Clinical decision making when addressing Upper Limb Post-stroke Sensory Impairments
British Journal of Occupational Therapy
Introduction: This study explored factors influencing occupational therapists' clinical decision making when choosing to assess upper limb post-stroke sensory impairments (ULPSSI) and selecting interventions. Method: A survey of 187 American occupational therapists working with stroke survivors. Findings: Respondents most commonly assessed ULPSSI to determine the impact on occupational performance and guide interventions, and most commonly did not undertake assessment if clients either reported no impairments or were unable to participate in testing. Being unaware of interventions, believing motor interventions addressed ULPSSI and lack of time most commonly led to the decision not to use interventions for ULPSSI. Clients' cognitive status, severity of ULPSSI and time since stroke influenced therapists when choosing between compensatory or remedial approaches.

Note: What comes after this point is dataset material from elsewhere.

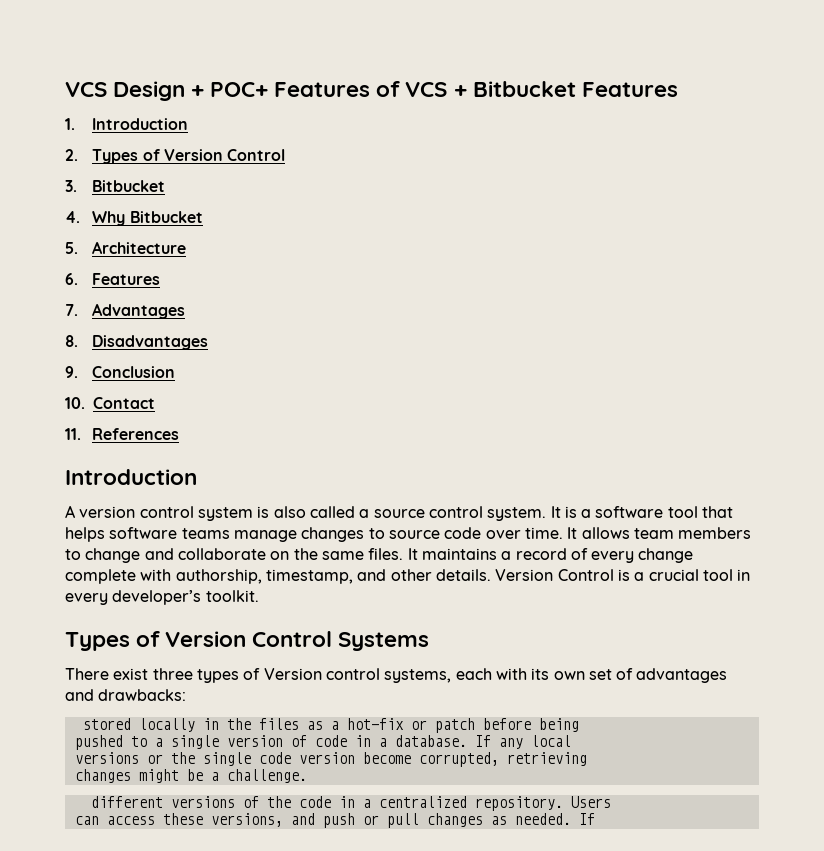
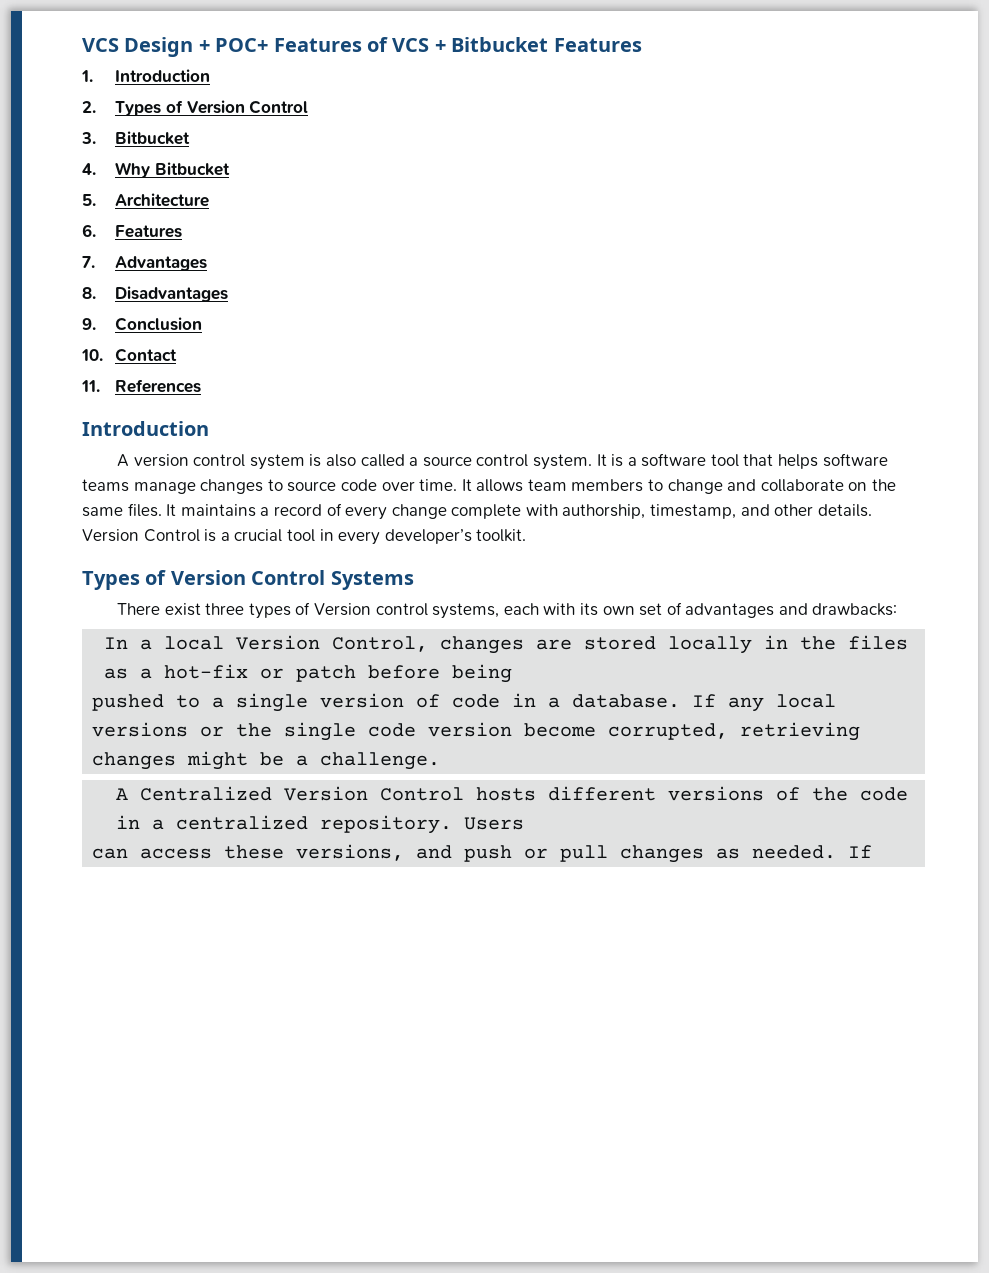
- stored locally in the files as a hot-fix or patch before being
+ In a local Version Control, changes are stored locally in the files as a hot-fix or patch before being
- different versions of the code in a centralized repository.
+ A Centralized Version Control hosts different versions of the code in a centralized repository.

Prior experience, effects seen when trialling interventions and consulting other therapists most commonly influenced specific intervention choice. Conclusion: Deciding to assess ULPSSI was influenced by theoretical knowledge and domain-specific clinical knowledge while decisions about interventions were largely influenced by the therapists' domain-specific clinical knowledge, clinical experience and by specific contextual factors such as time available for therapy. Respondents used both automatic and reflective or deliberate decision-making processes. Education on evidence-based interventions and strategies for decision making in areas of clinical uncertainty is warranted.
Doyle, Susan D., Sally Bennett, and Louise Gustafsson. 2013. "Clinical decision making when addressing upper limb post-stroke sensory impairments." British Journal Of Occupational Therapy 76(6): 254-263.